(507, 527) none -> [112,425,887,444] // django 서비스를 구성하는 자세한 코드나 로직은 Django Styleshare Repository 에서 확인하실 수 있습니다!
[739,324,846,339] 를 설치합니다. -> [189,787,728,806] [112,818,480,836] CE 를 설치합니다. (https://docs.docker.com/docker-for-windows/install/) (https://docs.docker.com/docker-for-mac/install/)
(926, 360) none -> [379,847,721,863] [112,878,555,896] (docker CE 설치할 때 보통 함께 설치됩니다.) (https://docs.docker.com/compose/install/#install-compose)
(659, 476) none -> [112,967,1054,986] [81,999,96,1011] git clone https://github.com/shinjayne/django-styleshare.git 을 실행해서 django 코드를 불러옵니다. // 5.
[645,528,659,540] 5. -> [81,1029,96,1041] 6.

---------------

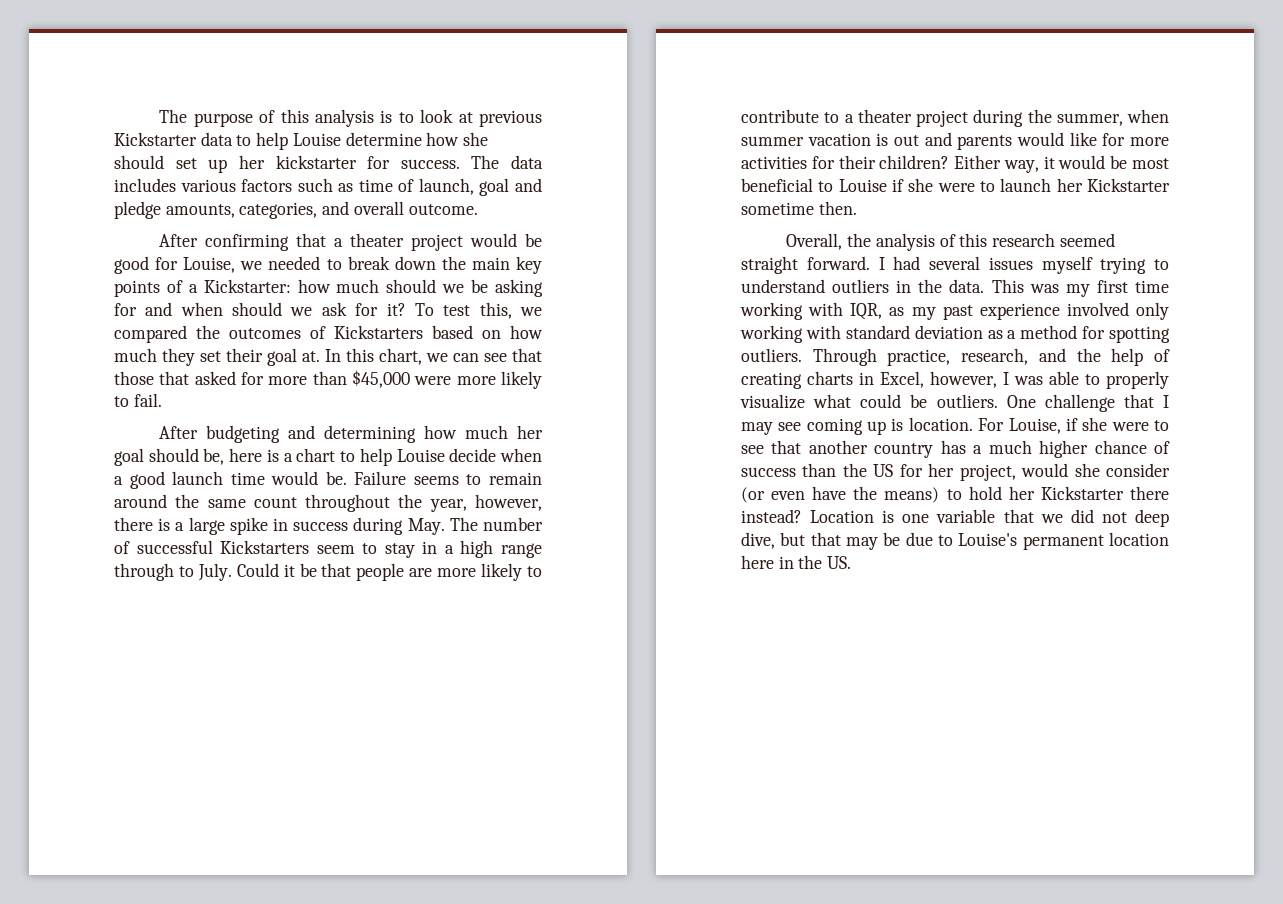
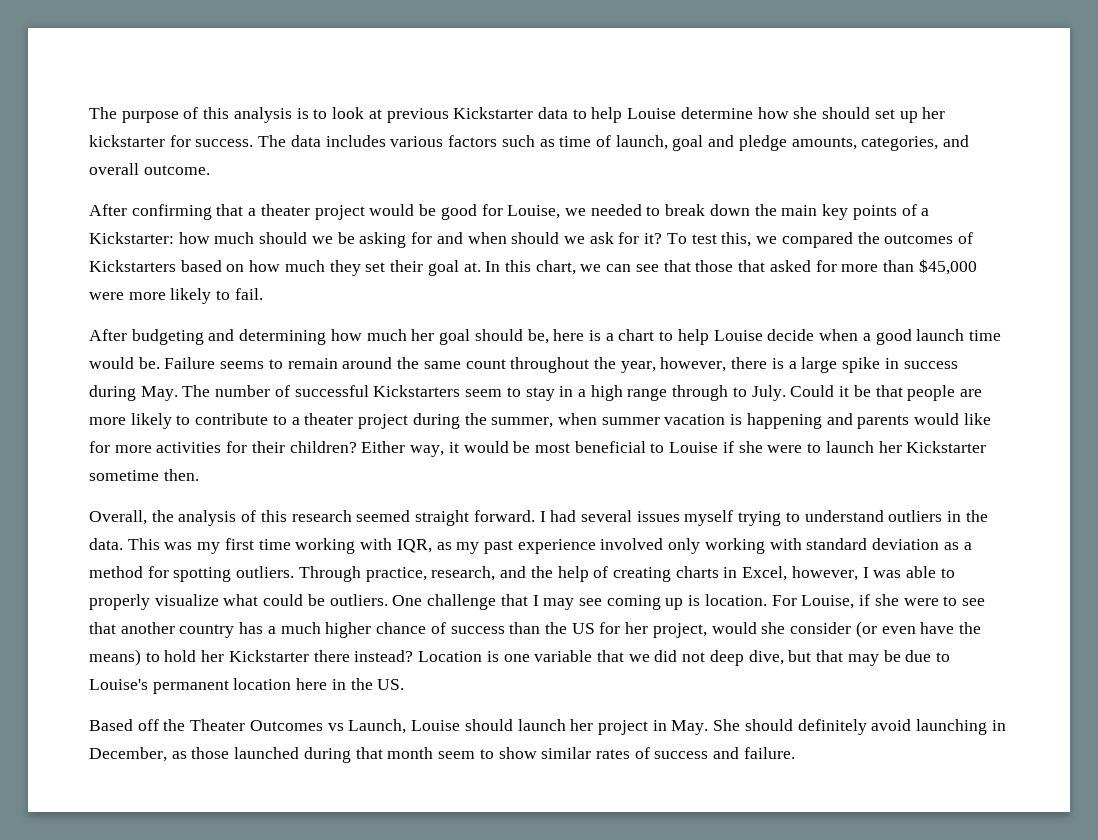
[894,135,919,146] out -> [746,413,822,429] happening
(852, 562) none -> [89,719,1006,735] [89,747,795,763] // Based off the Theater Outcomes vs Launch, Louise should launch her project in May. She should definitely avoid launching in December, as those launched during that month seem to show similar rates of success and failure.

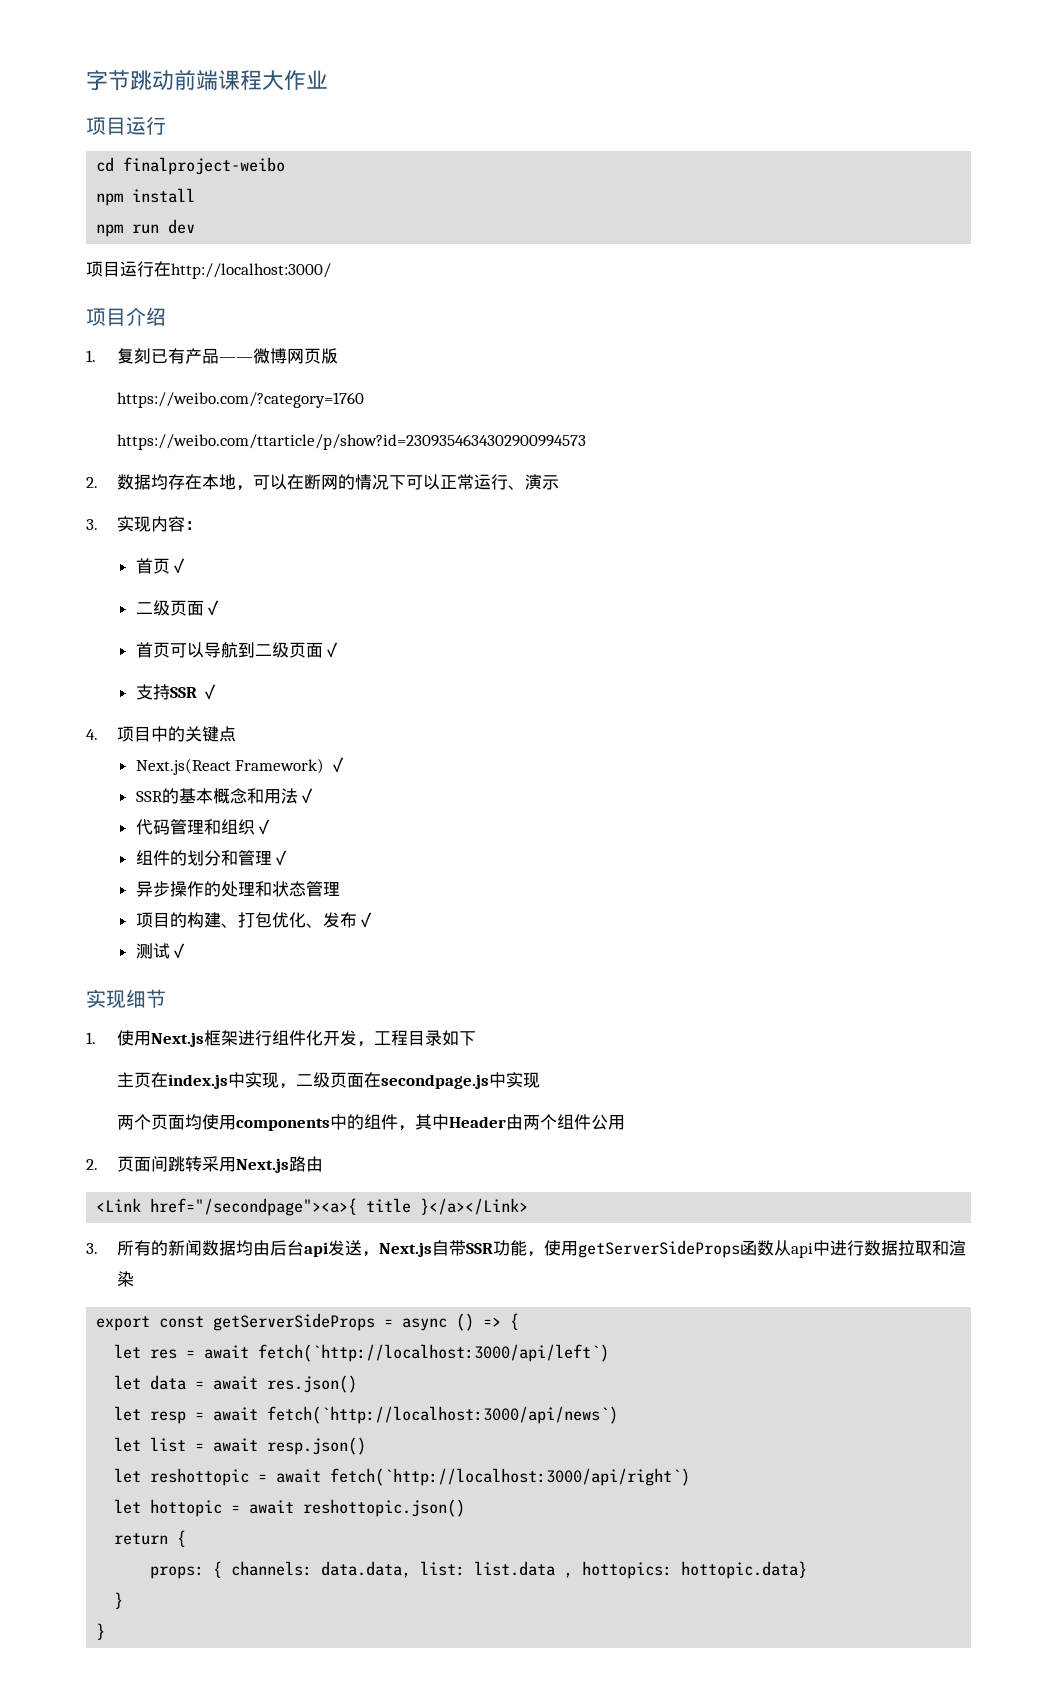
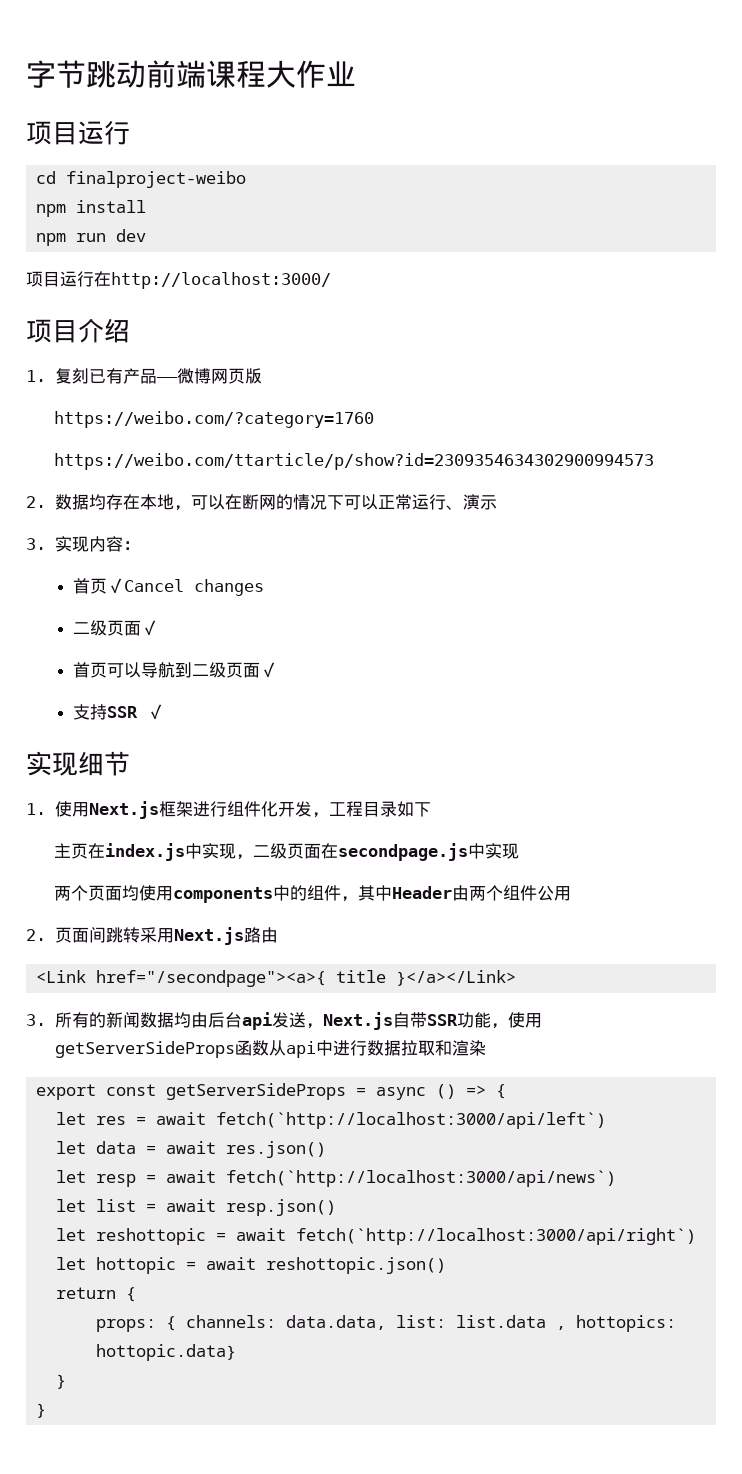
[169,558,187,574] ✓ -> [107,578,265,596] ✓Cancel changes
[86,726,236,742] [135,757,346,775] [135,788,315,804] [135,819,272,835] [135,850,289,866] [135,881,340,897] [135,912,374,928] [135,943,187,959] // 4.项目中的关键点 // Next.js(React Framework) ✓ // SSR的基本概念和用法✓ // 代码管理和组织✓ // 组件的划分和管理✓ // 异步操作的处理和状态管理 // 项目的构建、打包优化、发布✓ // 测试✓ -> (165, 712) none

---------------

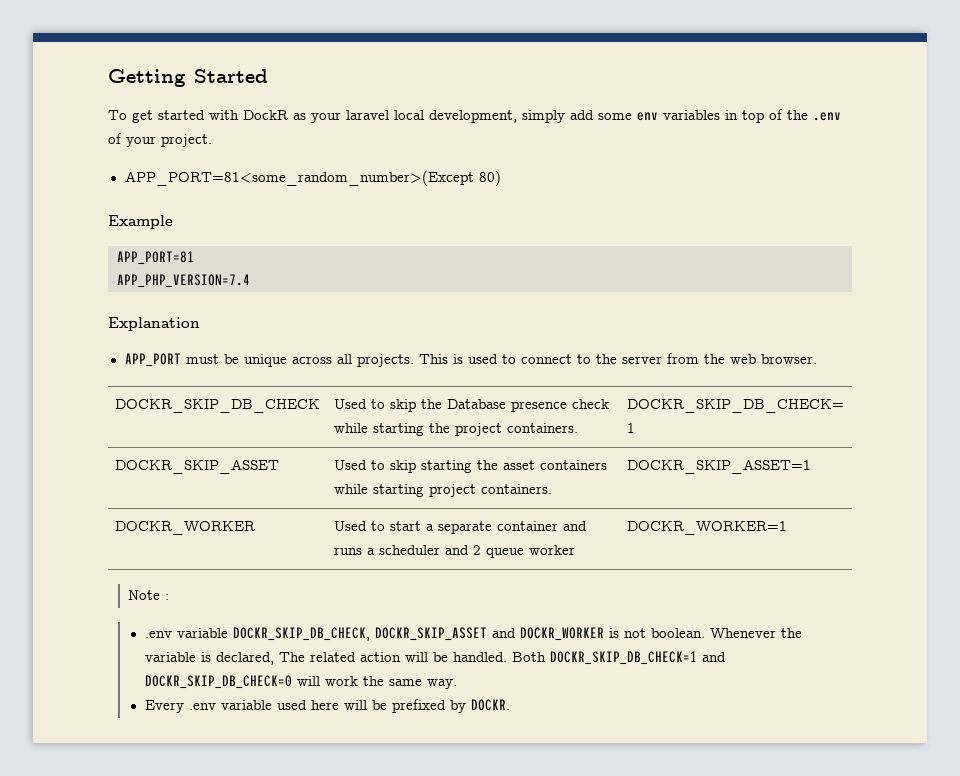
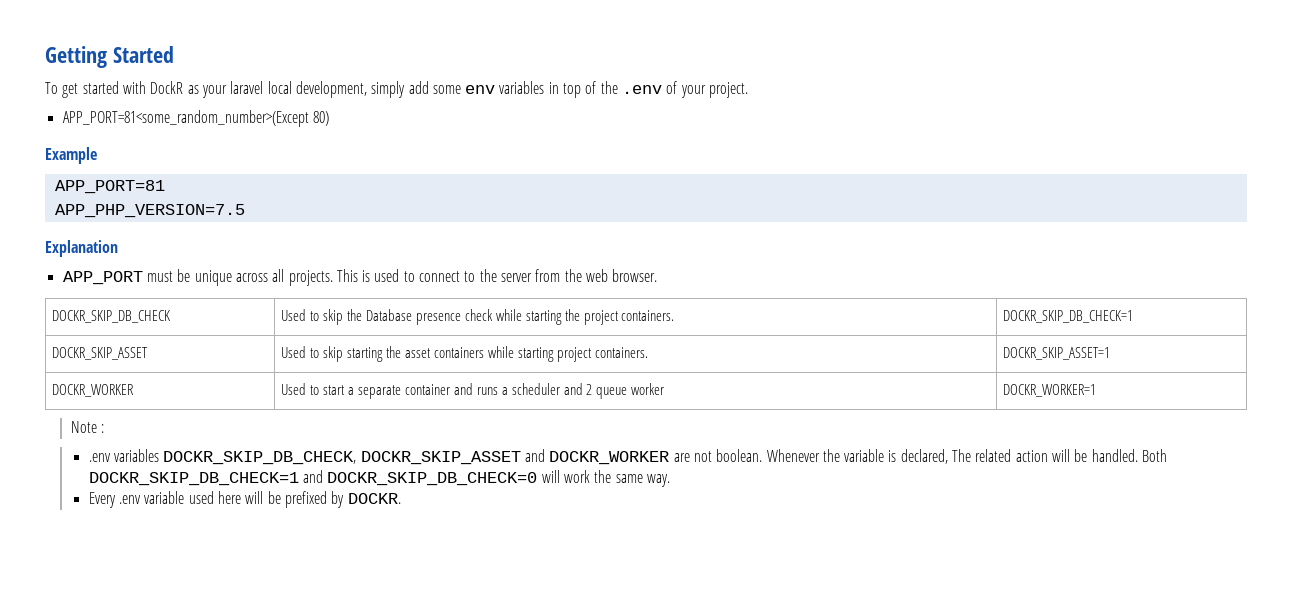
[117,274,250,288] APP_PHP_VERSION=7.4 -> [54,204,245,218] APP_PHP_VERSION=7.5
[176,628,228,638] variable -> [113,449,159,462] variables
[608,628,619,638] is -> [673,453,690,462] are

---------------

* **THE TASK**: Among the entries above, copy exactly only the lines starting with the one containing "[176,628,228,638] variable ->" and going through the one containing "[608,628,619,638] is -> [673,453,690,462] are", both ends included.

* **RESPONSE TO THIS EXERCISE**:
[176,628,228,638] variable -> [113,449,159,462] variables
[608,628,619,638] is -> [673,453,690,462] are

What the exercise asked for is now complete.